→ WORK TO COMPLETE:
Select every line below containing the word "trabalhar".
[RECORDS FOR THE TASK Boundary: Start]
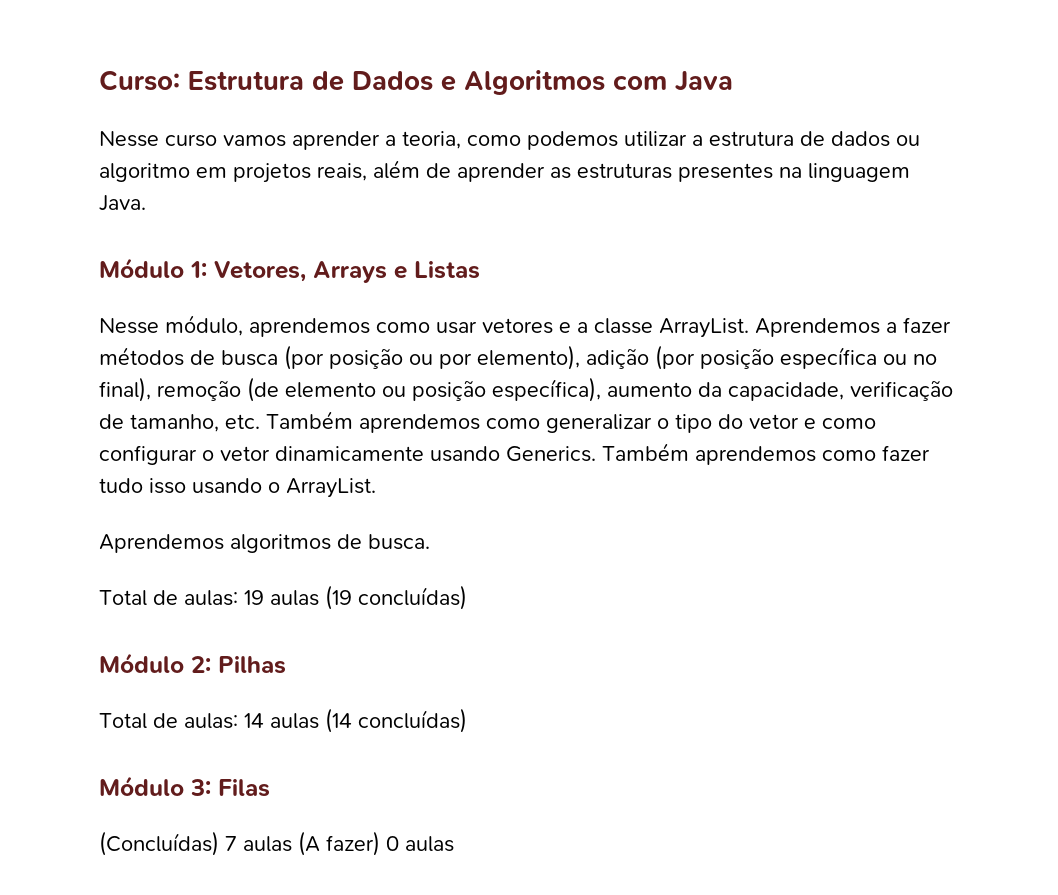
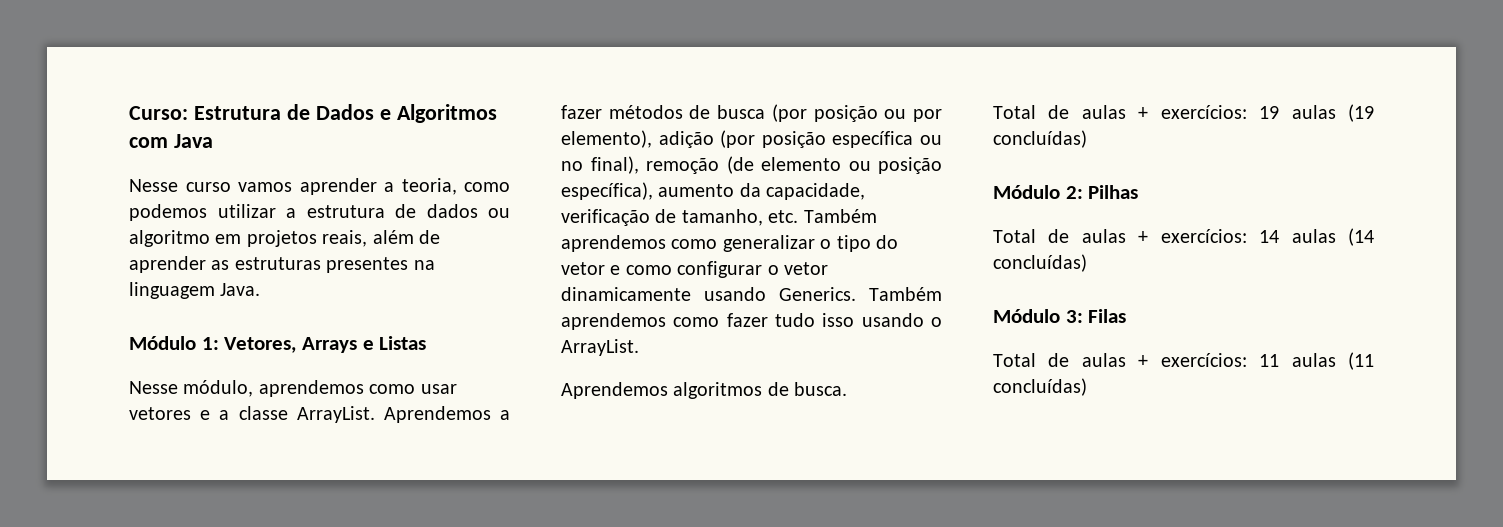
[184,590,238,606] aulas: -> [1081,105,1247,119] aulas + exercícios:
[184,713,238,729] aulas: -> [1081,229,1247,243] aulas + exercícios:
[99,831,454,856] (Concluídas) 7 aulas (A fazer) 0 aulas -> [993,352,1374,370] [993,378,1087,396] Total de aulas + exercícios: 11 aulas (11 concluídas)

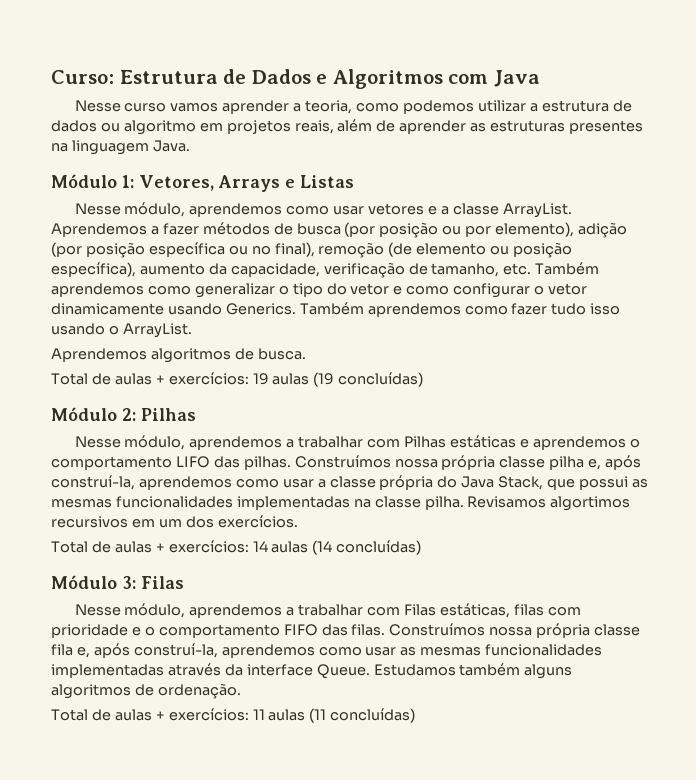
(1139, 192) none -> [74,435,640,450] [51,455,642,470] [51,475,648,490] [51,496,631,511] [51,515,298,528] // Nesse módulo, aprendemos a trabalhar com Pilhas estáticas e aprendemos o comportamento LIFO das pilhas. Construímos nossa própria classe pilha e, após construí-la, aprendemos como usar a classe própria do Java Stack, que possui as mesmas funcionalidades implementadas na classe pilha. Revisamos algortimos recursivos em um dos exercícios.
(1127, 316) none -> [74,603,581,618] [51,623,641,638] [51,643,603,658] [51,663,573,679] [51,683,241,699] // Nesse módulo, aprendemos a trabalhar com Filas estáticas, filas com prioridade e o comportamento FIFO das filas. Construímos nossa própria classe fila e, após construí-la, aprendemos como usar as mesmas funcionalidades implementadas através da interface Queue. Estudamos também alguns algoritmos de ordenação.

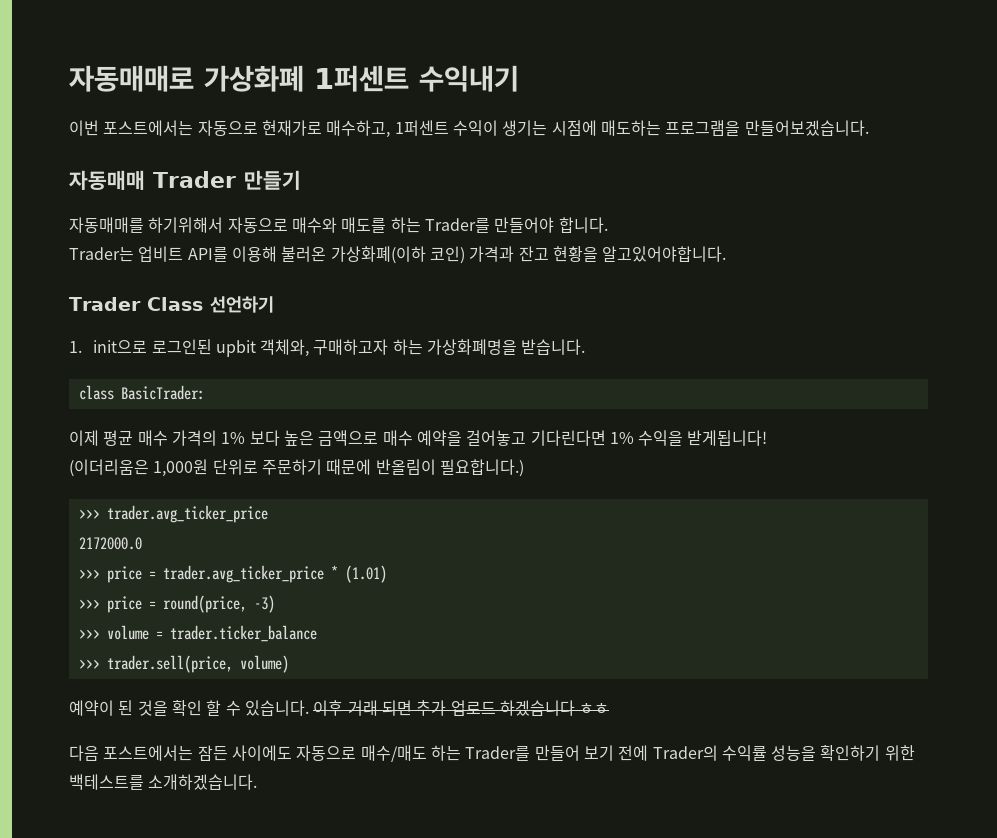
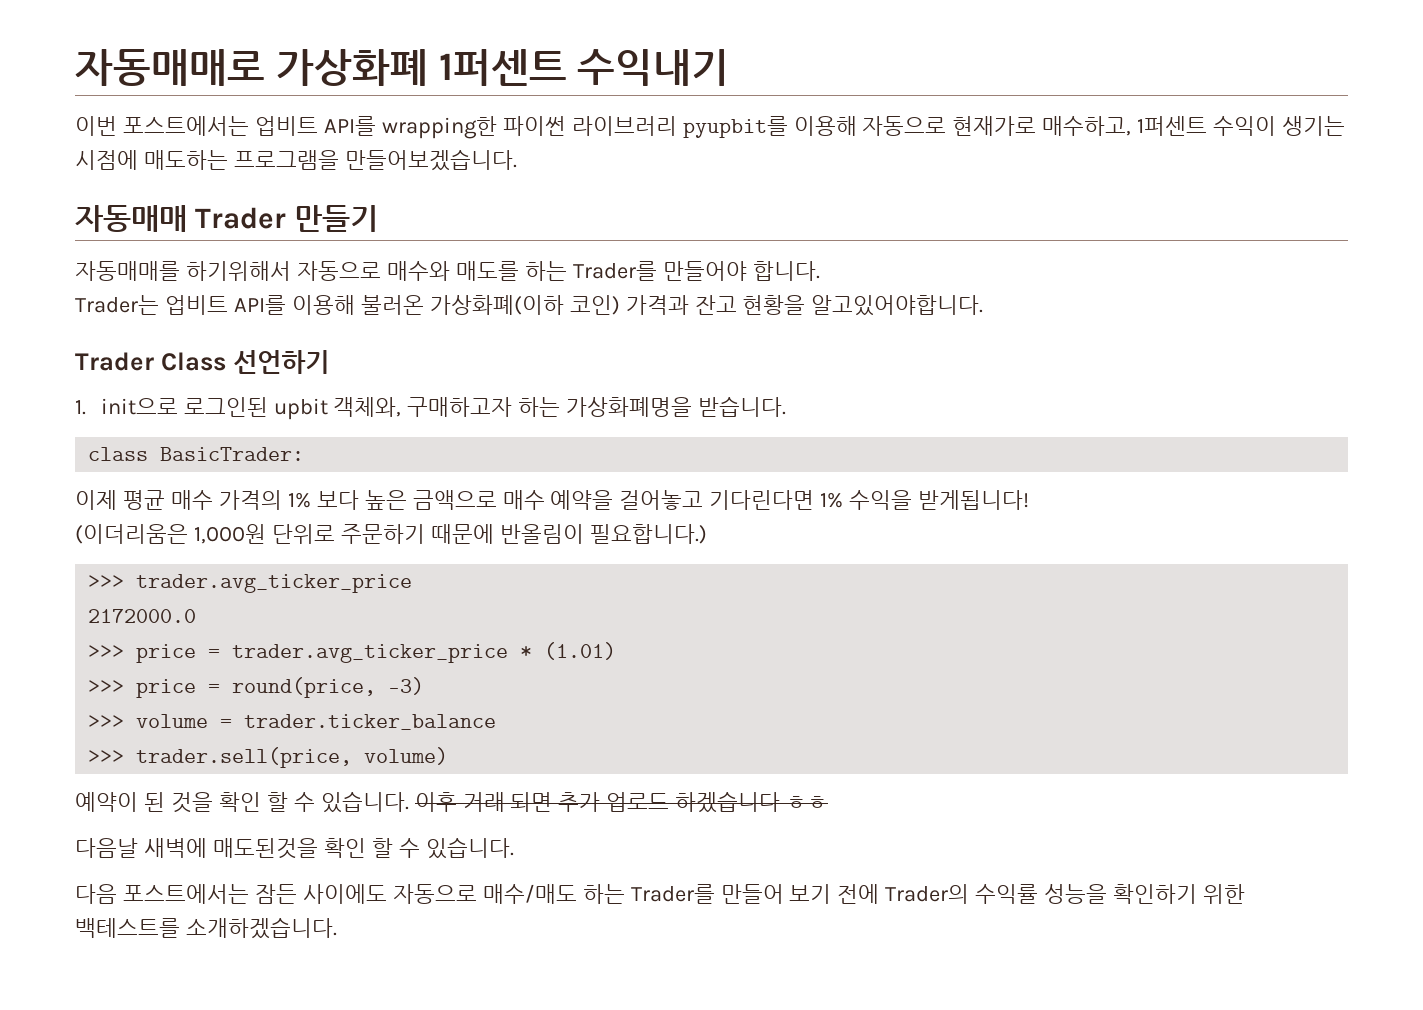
(194, 128) none -> [254,116,857,139] 업비트 API를 wrapping한 파이썬 라이브러리 pyupbit를 이용해
(610, 708) none -> [75,837,514,859] // 다음날 새벽에 매도된것을 확인 할 수 있습니다.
[RECORDS FOR THE TASK Boundary: End]
→ TASK OUTPUT:
(1139, 192) none -> [74,435,640,450] [51,455,642,470] [51,475,648,490] [51,496,631,511] [51,515,298,528] // Nesse módulo, aprendemos a trabalhar com Pilhas estáticas e aprendemos o comportamento LIFO das pilhas. Construímos nossa própria classe pilha e, após construí-la, aprendemos como usar a classe própria do Java Stack, que possui as mesmas funcionalidades implementadas na classe pilha. Revisamos algortimos recursivos em um dos exercícios.
(1127, 316) none -> [74,603,581,618] [51,623,641,638] [51,643,603,658] [51,663,573,679] [51,683,241,699] // Nesse módulo, aprendemos a trabalhar com Filas estáticas, filas com prioridade e o comportamento FIFO das filas. Construímos nossa própria classe fila e, após construí-la, aprendemos como usar as mesmas funcionalidades implementadas através da interface Queue. Estudamos também alguns algoritmos de ordenação.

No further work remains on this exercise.